Extracted information section start

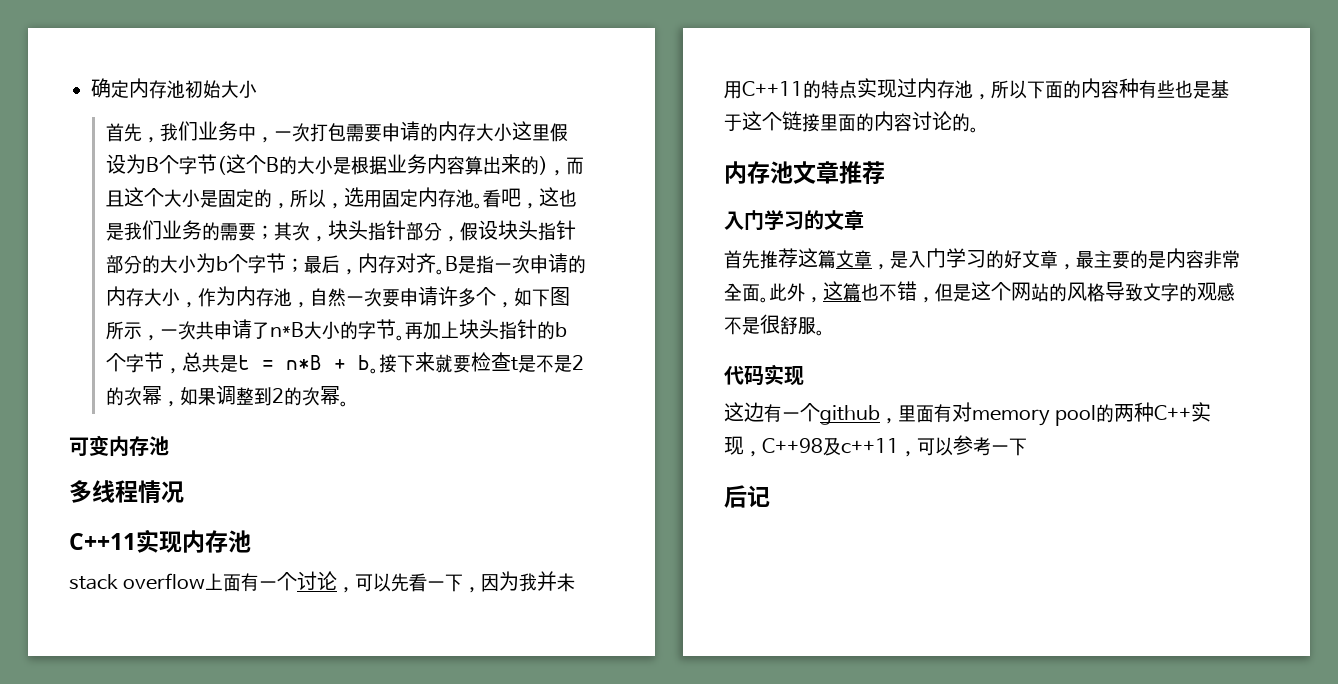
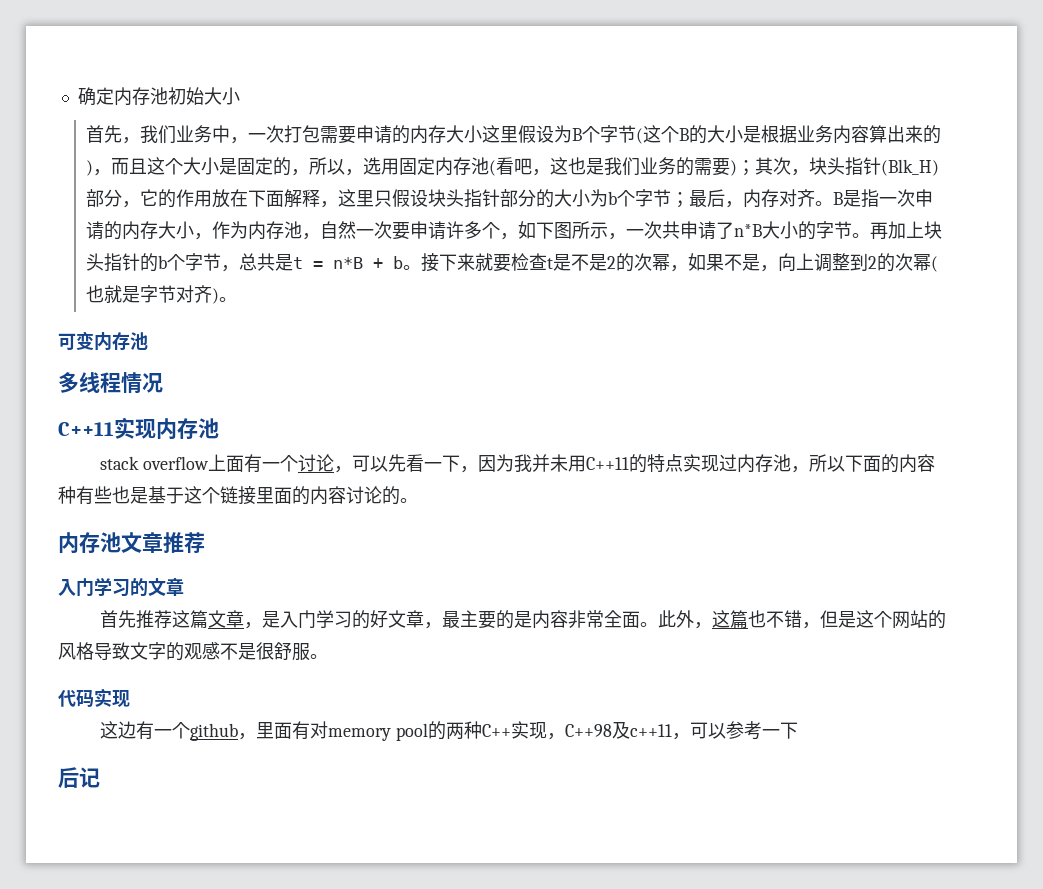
[473,203,483,209] 。 -> [489,160,497,176] (
(256, 232) none -> [730,160,738,176] )
[405,222,460,242] 部分， -> [881,159,940,176] [86,189,393,208] (Blk_H)部分，它的作用放在下面解释，这里只
(216, 397) none -> [724,253,815,272] 不是，向上
(340, 395) none -> [931,256,939,272] [86,285,220,304] (也就是字节对齐)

Extracted information section end

◆ **Task to complete**: Output the lines from the one with "[405,222,460,242] 部分， ->" through the end of the records above, exactly, including both ends, and nothing besides.

◆ **Task result**:
[405,222,460,242] 部分， -> [881,159,940,176] [86,189,393,208] (Blk_H)部分，它的作用放在下面解释，这里只
(216, 397) none -> [724,253,815,272] 不是，向上
(340, 395) none -> [931,256,939,272] [86,285,220,304] (也就是字节对齐)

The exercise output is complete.